Around two dozen area residents took turns taking up a large wooden cross Friday afternoon, carrying it through the streets of Marietta as they attended different church services in honor of Good Friday.
The annual Walk of Christian Witness event held by the Marietta Area Ministerial Association has been a Good Friday tradition for more than 20 years, said the Rev. Linda Steelman of the First Congregational Church.
"It's done on Good Friday, the day we believe Jesus was crucified. In the Bible there are references where Jesus says take up your cross and follow me," she said.
JASMINE ROGERS The Marietta Times
Marietta resident Joshua Campbell, 12, takes up the front of a large wooden cross, along with John Lee, back, and Hank Goehring, left, and carries it from First Congregational Church on Front Street to Christ United Methodist Church on Wooster Street.
Marietta resident Tricia Campbell said Easter is one of her favorite holidays and the Walk of the Christian Witness is an great way to observe the events surrounding the holiday.
Campbell's 12-year-old son took up the front of the cross and with the help of two other men carried it a half a mile from Front Street to Wooster Street.

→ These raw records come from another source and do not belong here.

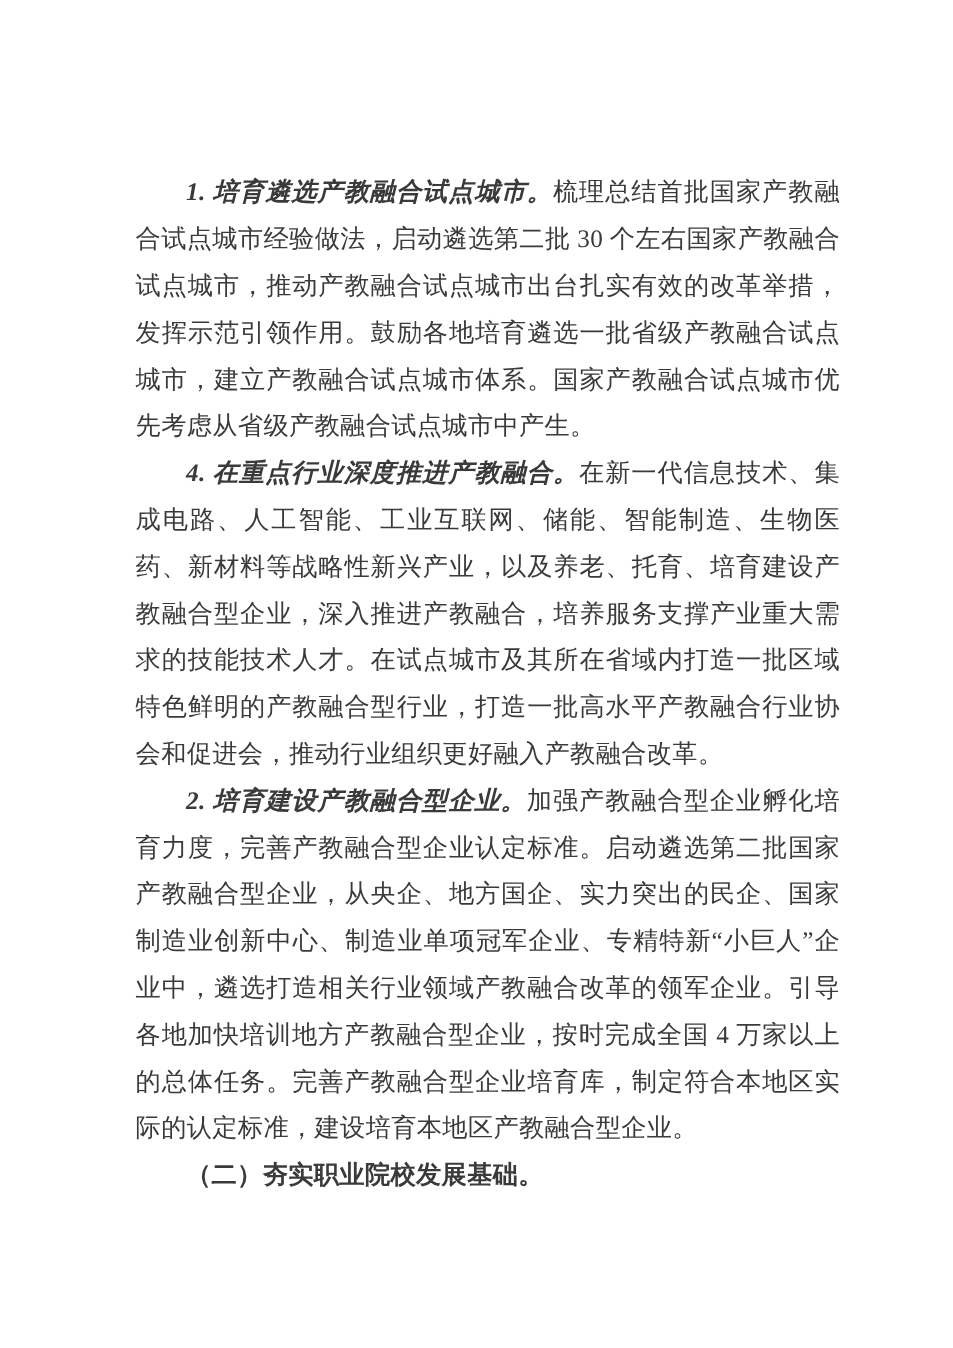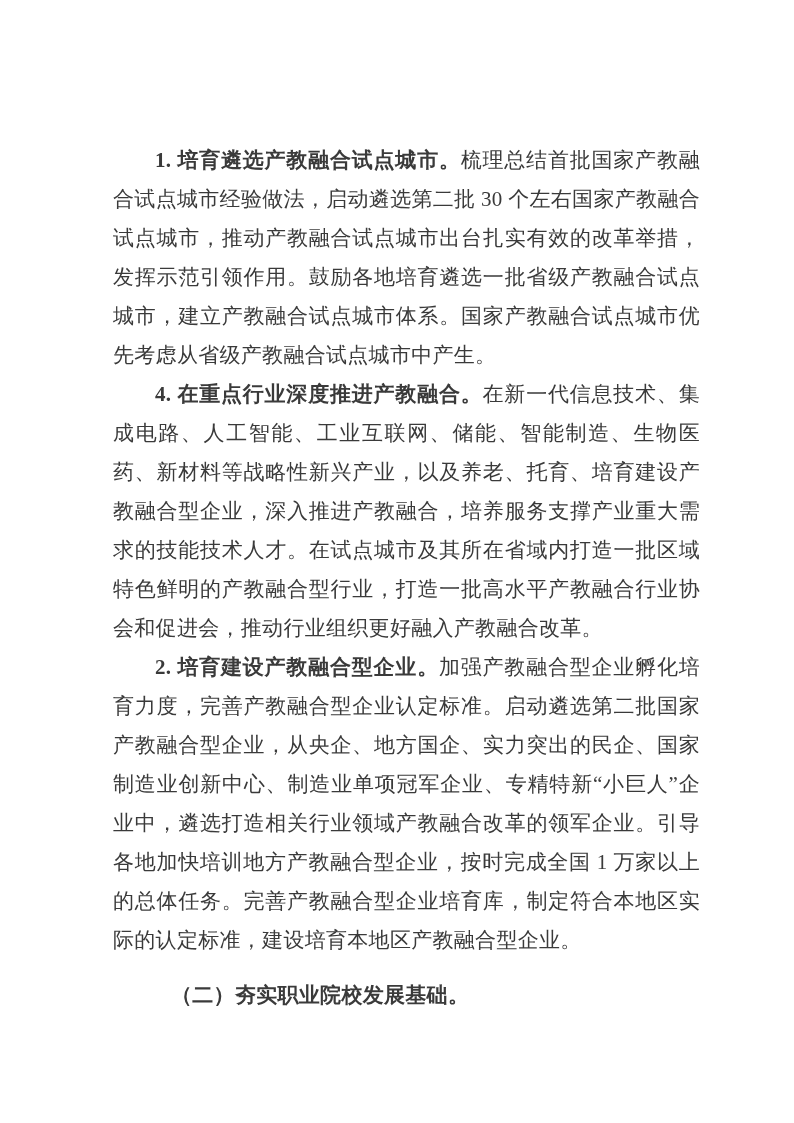--- a/index.html
+++ b/index.html
@@ -35,6 +35,7 @@
   }
   .para .lead {
     font-weight: bold;
+    font-style: italic;
   }
   .section-heading {
     margin: 16px;

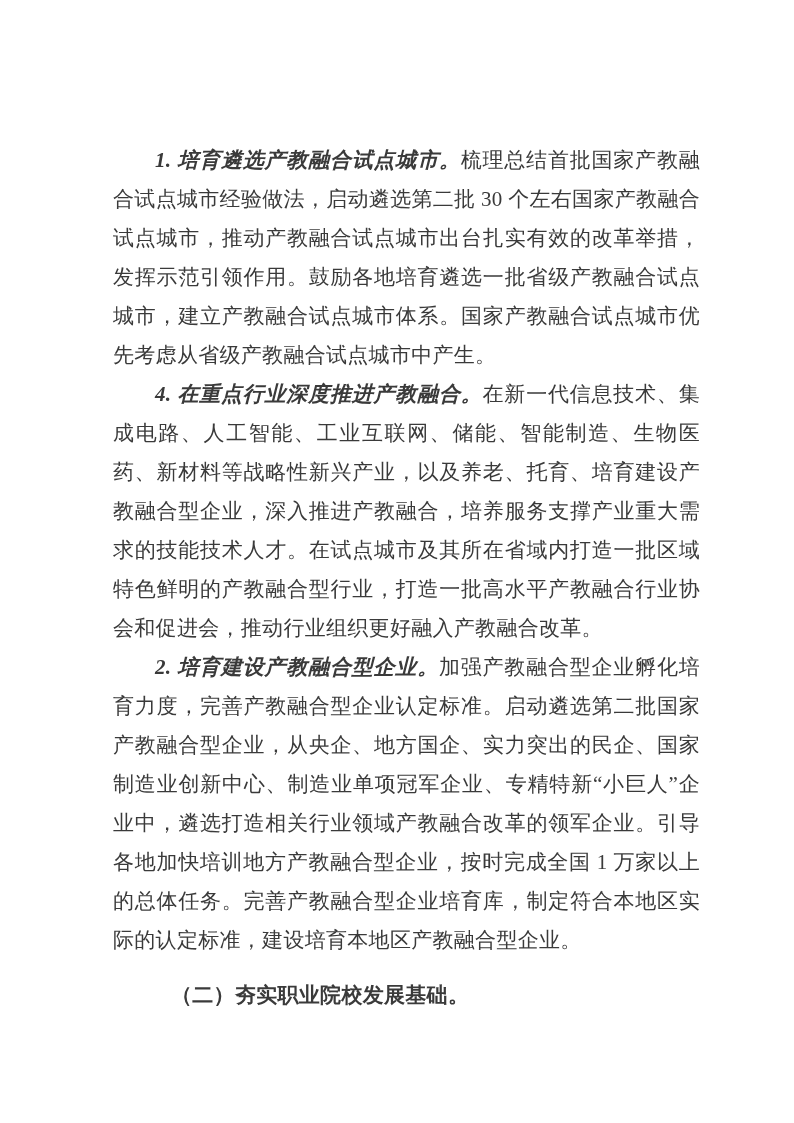--- a/index.html
+++ b/index.html
@@ -54,7 +54,7 @@
 
     <p class="para"><span class="lead">4. 在重点行业深度推进产教融合。</span><span>在新一代信息技术、集成电路、人工智能、工业互联网、储能、智能制造、生物医药、新材料等战略性新兴产业，以及养老、托育、培育建设产教融合型企业，深入推进产教融合，培养服务支撑产业重大需求的技能技术人才。在试点城市及其所在省域内打造一批区域特色鲜明的产教融合型行业，打造一批高水平产教融合行业协会和促进会，推动行业组织更好融入产教融合改革。</span></p>
 
-    <p class="para"><span class="lead">2. 培育建设产教融合型企业。</span><span>加强产教融合型企业孵化培育力度，完善产教融合型企业认定标准。启动遴选第二批国家产教融合型企业，从央企、地方国企、实力突出的民企、国家制造业创新中心、制造业单项冠军企业、专精特新“小巨人”企业中，遴选打造相关行业领域产教融合改革的领军企业。引导各地加快培训地方产教融合型企业，按时完成全国 1 万家以上的总体任务。完善产教融合型企业培育库，制定符合本地区实际的认定标准，建设培育本地区产教融合型企业。</span></p>
+    <p class="para"><span class="lead">2. 培育建设产教融合型企业。</span><span>加强产教融合型企业孵化培育力度，完善产教融合型企业认定标准。启动遴选第二批国家产教融合型企业，从央企、地方国企、实力突出的民企、国家制造业创新中心、制造业单项冠军企业、专精特新“小巨人”企业中，遴选打造相关行业领域产教融合改革的领军企业。引导各地加快培训地方产教融合型企业，按时完成全国 4 万家以上的总体任务。完善产教融合型企业培育库，制定符合本地区实际的认定标准，建设培育本地区产教融合型企业。</span></p>
 
     <p class="section-heading">（二）夯实职业院校发展基础。</p>
 

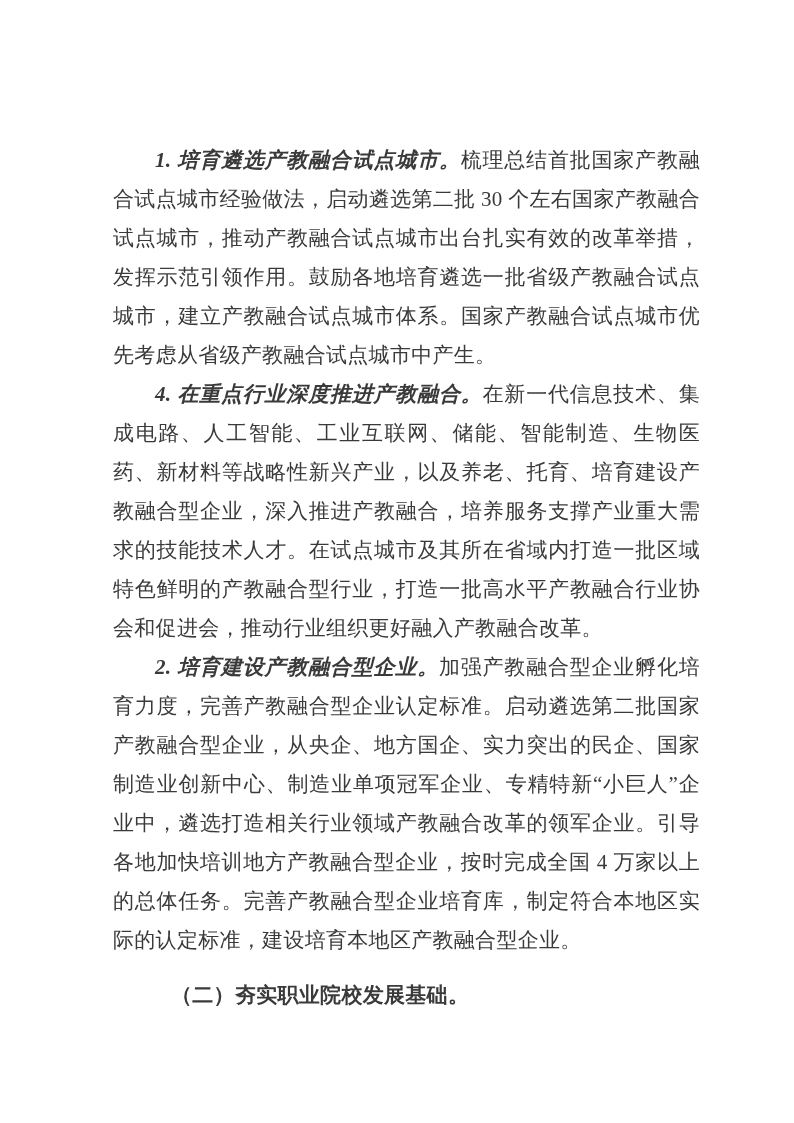--- a/index.html
+++ b/index.html
@@ -38,7 +38,7 @@
     font-style: italic;
   }
   .section-heading {
-    margin: 16px;
+    margin: 0;
     padding: 0;
     text-indent: 2em;
     font-weight: bold;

"It's just a nice symbolic walk," said Tricia.
Walk of Christian Witness
Participants of the annual event carry a large wooden cross to five area church services in honor of Good Friday.
The churches include: St. Luke's Episcopal Church, First Congregational Church, Christ United Methodist Church, First Presbyterian Church and St. Mary's Catholic Church.
That symbolism resonated with Myla Mitchem, 57, who serves as youth pastor for the Tunnel Community Youth Group in Warren Township.
"I like to try somehow to go back in time and feel a little bit of what Christ went through. I know I can never go through what he did, but I can just get a little taste of it," she said.
Mitchem and others took turns carrying the cross to the various churches, just over a mile trip from start to finish.
Four girls from the Tunnel Community Youth Group were among the first to take up the cross.
"It's heavy," said 15-year-old Katlyn Coffman. "It made me realize how Jesus had to do it by himself and we had four people and it was hard. It puts it into perspective."
Coffman has participated in the event for the past few years and enjoys visiting the different churches and taking in the different styles of churches and sermons.
"The last church, they told the entire story of Christ's life. It was good," she said after leaving First Congregational Church on Front Street.
The services started at noon at St. Luke's Episcopal Church on Second Street, then traveled to the First Congregational Church, the Christ United Methodist Church on Wooster Street and the First Presbyterian Church on Fourth Street.
Finally participants carry the cross across Fourth Street to St. Mary's Catholic Church and join a Good Friday Service that is already in progress, said Steelman.
In years past, observers have asked to join in on the solemn march, she said.
"It doesn't have to be just people from the participating churches. Anyone in the community is encouraged to participate," she said.
That spirit of unity has kept Williamstown residents Jim and Edie Lindley coming back for the past few years.
"It's a very interesting event. We are all celebrating the same event in different ways and it is nice to see the different churches," said Edie, 69, a parishioner of First Congregational Church.
The Rev. Stacy Evans, a part-time pastor at Norwood and Faith United Methodist churches was participating in the walk for the second time.
"I think it is a good way to witness on Good Friday. It is a good way to be together as Christians in different settings," he said.